**Requirement**
Give back every line of the data, transcribed exactly.

**Supplied information**
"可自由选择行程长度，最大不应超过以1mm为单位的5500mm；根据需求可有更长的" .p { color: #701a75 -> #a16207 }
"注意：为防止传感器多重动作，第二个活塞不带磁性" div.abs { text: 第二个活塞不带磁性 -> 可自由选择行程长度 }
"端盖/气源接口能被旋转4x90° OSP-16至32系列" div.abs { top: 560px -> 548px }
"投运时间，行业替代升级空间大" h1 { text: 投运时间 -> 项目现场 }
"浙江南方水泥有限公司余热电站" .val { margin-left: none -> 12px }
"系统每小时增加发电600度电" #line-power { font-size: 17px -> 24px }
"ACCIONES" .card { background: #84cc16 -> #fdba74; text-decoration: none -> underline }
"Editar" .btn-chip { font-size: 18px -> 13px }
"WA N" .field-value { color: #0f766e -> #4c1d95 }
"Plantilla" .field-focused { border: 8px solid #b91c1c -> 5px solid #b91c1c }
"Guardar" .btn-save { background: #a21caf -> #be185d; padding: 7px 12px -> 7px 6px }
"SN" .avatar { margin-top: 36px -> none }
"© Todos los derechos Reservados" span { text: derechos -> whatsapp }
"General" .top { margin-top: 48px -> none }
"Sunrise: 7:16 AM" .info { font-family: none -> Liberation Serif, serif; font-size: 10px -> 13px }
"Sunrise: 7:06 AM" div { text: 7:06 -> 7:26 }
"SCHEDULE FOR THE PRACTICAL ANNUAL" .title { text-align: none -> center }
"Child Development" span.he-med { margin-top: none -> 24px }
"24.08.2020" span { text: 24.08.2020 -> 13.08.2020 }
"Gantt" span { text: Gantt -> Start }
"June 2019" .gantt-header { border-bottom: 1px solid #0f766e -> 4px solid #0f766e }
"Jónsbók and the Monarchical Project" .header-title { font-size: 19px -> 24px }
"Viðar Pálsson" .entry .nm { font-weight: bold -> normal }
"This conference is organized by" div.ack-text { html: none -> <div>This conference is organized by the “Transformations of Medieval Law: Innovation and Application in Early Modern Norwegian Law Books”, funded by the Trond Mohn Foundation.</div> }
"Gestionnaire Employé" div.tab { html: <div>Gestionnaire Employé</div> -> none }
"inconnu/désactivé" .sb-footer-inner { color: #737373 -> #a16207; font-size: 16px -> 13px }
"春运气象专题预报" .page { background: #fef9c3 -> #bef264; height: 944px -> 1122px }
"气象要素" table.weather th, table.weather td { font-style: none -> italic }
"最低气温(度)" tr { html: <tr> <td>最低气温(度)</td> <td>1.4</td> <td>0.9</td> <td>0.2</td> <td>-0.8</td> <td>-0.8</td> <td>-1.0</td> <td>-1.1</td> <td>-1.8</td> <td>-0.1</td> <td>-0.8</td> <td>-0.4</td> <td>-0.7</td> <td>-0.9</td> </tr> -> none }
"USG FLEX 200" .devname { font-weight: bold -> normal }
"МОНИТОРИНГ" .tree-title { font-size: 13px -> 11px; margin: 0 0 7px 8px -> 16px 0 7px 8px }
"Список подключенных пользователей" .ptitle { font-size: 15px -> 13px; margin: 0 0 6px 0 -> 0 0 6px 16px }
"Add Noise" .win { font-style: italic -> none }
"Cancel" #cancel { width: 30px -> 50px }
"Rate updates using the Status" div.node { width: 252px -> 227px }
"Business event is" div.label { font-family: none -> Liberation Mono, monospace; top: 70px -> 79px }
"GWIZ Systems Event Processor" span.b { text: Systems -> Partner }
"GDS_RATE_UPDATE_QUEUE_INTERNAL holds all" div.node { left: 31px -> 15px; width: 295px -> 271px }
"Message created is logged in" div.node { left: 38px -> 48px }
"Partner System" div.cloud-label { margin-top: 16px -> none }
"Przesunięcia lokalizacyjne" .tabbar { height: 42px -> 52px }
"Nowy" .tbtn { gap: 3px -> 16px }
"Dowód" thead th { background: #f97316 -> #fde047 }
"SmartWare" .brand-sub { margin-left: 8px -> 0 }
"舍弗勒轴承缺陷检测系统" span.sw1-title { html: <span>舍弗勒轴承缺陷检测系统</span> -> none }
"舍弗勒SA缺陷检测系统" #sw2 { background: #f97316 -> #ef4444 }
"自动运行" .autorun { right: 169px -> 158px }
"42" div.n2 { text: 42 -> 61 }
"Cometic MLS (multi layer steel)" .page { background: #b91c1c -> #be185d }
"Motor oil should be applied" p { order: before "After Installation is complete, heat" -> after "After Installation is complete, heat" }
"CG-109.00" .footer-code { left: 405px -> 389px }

**Result for this task**
"可自由选择行程长度，最大不应超过以1mm为单位的5500mm；根据需求可有更长的" .p { color: #701a75 -> #a16207 }
"注意：为防止传感器多重动作，第二个活塞不带磁性" div.abs { text: 第二个活塞不带磁性 -> 可自由选择行程长度 }
"端盖/气源接口能被旋转4x90° OSP-16至32系列" div.abs { top: 560px -> 548px }
"投运时间，行业替代升级空间大" h1 { text: 投运时间 -> 项目现场 }
"浙江南方水泥有限公司余热电站" .val { margin-left: none -> 12px }
"系统每小时增加发电600度电" #line-power { font-size: 17px -> 24px }
"ACCIONES" .card { background: #84cc16 -> #fdba74; text-decoration: none -> underline }
"Editar" .btn-chip { font-size: 18px -> 13px }
"WA N" .field-value { color: #0f766e -> #4c1d95 }
"Plantilla" .field-focused { border: 8px solid #b91c1c -> 5px solid #b91c1c }
"Guardar" .btn-save { background: #a21caf -> #be185d; padding: 7px 12px -> 7px 6px }
"SN" .avatar { margin-top: 36px -> none }
"© Todos los derechos Reservados" span { text: derechos -> whatsapp }
"General" .top { margin-top: 48px -> none }
"Sunrise: 7:16 AM" .info { font-family: none -> Liberation Serif, serif; font-size: 10px -> 13px }
"Sunrise: 7:06 AM" div { text: 7:06 -> 7:26 }
"SCHEDULE FOR THE PRACTICAL ANNUAL" .title { text-align: none -> center }
"Child Development" span.he-med { margin-top: none -> 24px }
"24.08.2020" span { text: 24.08.2020 -> 13.08.2020 }
"Gantt" span { text: Gantt -> Start }
"June 2019" .gantt-header { border-bottom: 1px solid #0f766e -> 4px solid #0f766e }
"Jónsbók and the Monarchical Project" .header-title { font-size: 19px -> 24px }
"Viðar Pálsson" .entry .nm { font-weight: bold -> normal }
"This conference is organized by" div.ack-text { html: none -> <div>This conference is organized by the “Transformations of Medieval Law: Innovation and Application in Early Modern Norwegian Law Books”, funded by the Trond Mohn Foundation.</div> }
"Gestionnaire Employé" div.tab { html: <div>Gestionnaire Employé</div> -> none }
"inconnu/désactivé" .sb-footer-inner { color: #737373 -> #a16207; font-size: 16px -> 13px }
"春运气象专题预报" .page { background: #fef9c3 -> #bef264; height: 944px -> 1122px }
"气象要素" table.weather th, table.weather td { font-style: none -> italic }
"最低气温(度)" tr { html: <tr> <td>最低气温(度)</td> <td>1.4</td> <td>0.9</td> <td>0.2</td> <td>-0.8</td> <td>-0.8</td> <td>-1.0</td> <td>-1.1</td> <td>-1.8</td> <td>-0.1</td> <td>-0.8</td> <td>-0.4</td> <td>-0.7</td> <td>-0.9</td> </tr> -> none }
"USG FLEX 200" .devname { font-weight: bold -> normal }
"МОНИТОРИНГ" .tree-title { font-size: 13px -> 11px; margin: 0 0 7px 8px -> 16px 0 7px 8px }
"Список подключенных пользователей" .ptitle { font-size: 15px -> 13px; margin: 0 0 6px 0 -> 0 0 6px 16px }
"Add Noise" .win { font-style: italic -> none }
"Cancel" #cancel { width: 30px -> 50px }
"Rate updates using the Status" div.node { width: 252px -> 227px }
"Business event is" div.label { font-family: none -> Liberation Mono, monospace; top: 70px -> 79px }
"GWIZ Systems Event Processor" span.b { text: Systems -> Partner }
"GDS_RATE_UPDATE_QUEUE_INTERNAL holds all" div.node { left: 31px -> 15px; width: 295px -> 271px }
"Message created is logged in" div.node { left: 38px -> 48px }
"Partner System" div.cloud-label { margin-top: 16px -> none }
"Przesunięcia lokalizacyjne" .tabbar { height: 42px -> 52px }
"Nowy" .tbtn { gap: 3px -> 16px }
"Dowód" thead th { background: #f97316 -> #fde047 }
"SmartWare" .brand-sub { margin-left: 8px -> 0 }
"舍弗勒轴承缺陷检测系统" span.sw1-title { html: <span>舍弗勒轴承缺陷检测系统</span> -> none }
"舍弗勒SA缺陷检测系统" #sw2 { background: #f97316 -> #ef4444 }
"自动运行" .autorun { right: 169px -> 158px }
"42" div.n2 { text: 42 -> 61 }
"Cometic MLS (multi layer steel)" .page { background: #b91c1c -> #be185d }
"Motor oil should be applied" p { order: before "After Installation is complete, heat" -> after "After Installation is complete, heat" }
"CG-109.00" .footer-code { left: 405px -> 389px }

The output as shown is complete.